### What is needed
Search the listing for the word "sound" and return each line that contains it.

### Extracted entries
_ _ _ _ _
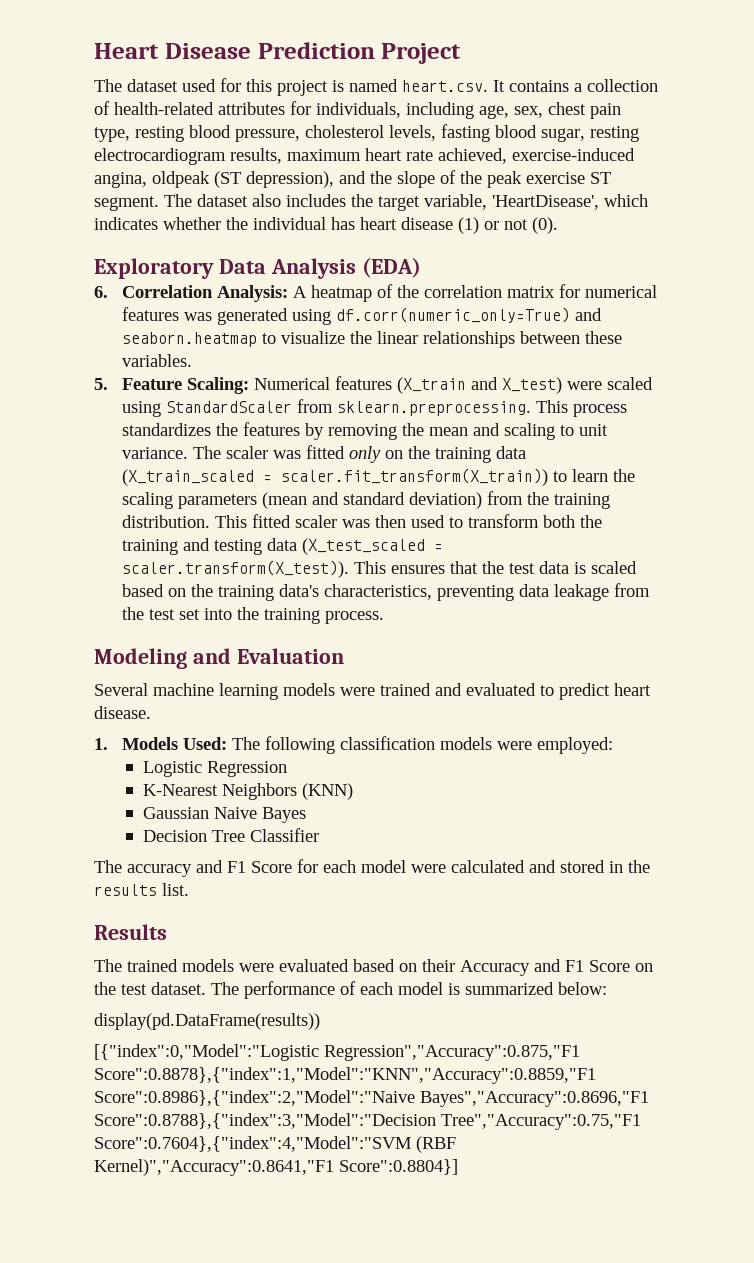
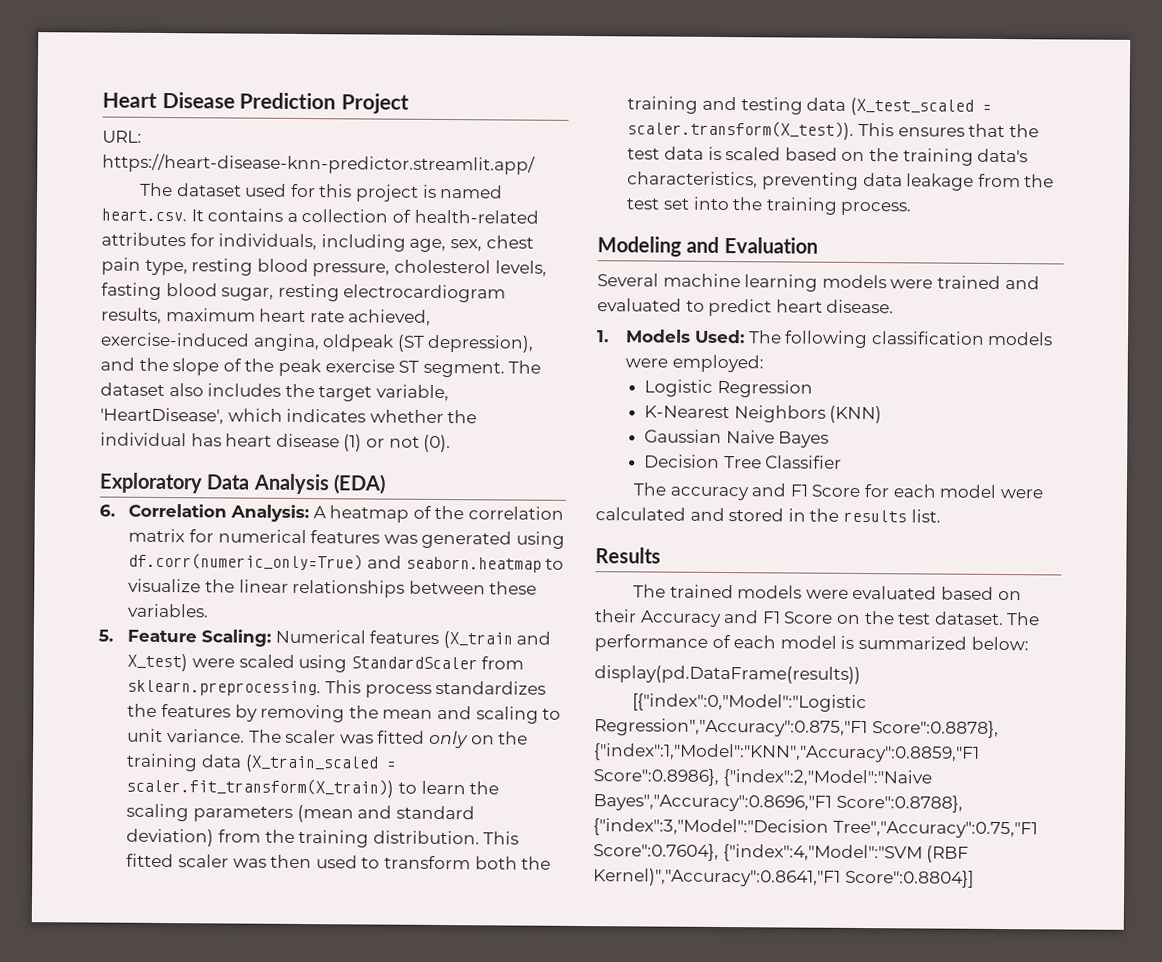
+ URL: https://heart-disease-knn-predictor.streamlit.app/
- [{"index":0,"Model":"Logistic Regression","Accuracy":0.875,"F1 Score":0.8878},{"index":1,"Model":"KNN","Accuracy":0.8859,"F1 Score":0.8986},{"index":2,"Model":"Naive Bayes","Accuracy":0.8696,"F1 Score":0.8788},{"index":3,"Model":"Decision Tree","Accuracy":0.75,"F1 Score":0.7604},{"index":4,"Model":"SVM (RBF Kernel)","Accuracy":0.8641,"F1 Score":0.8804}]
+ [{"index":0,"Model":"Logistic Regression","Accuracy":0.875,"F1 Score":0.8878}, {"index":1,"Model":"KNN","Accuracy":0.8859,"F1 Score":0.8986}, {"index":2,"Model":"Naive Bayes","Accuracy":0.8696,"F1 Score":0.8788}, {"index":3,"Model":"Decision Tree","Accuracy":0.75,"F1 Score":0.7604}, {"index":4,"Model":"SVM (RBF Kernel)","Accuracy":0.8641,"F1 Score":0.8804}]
_ _ _ _ _
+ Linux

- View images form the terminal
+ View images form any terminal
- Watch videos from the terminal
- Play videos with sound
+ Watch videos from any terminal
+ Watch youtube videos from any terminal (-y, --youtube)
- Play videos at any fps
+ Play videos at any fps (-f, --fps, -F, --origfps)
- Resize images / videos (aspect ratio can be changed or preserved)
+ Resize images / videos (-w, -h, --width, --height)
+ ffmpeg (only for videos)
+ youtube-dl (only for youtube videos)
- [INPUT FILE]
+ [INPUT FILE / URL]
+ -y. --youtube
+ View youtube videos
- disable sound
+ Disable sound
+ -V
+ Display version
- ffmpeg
_ _ _ _ _
### Answer
- Play videos with sound
- disable sound
+ Disable sound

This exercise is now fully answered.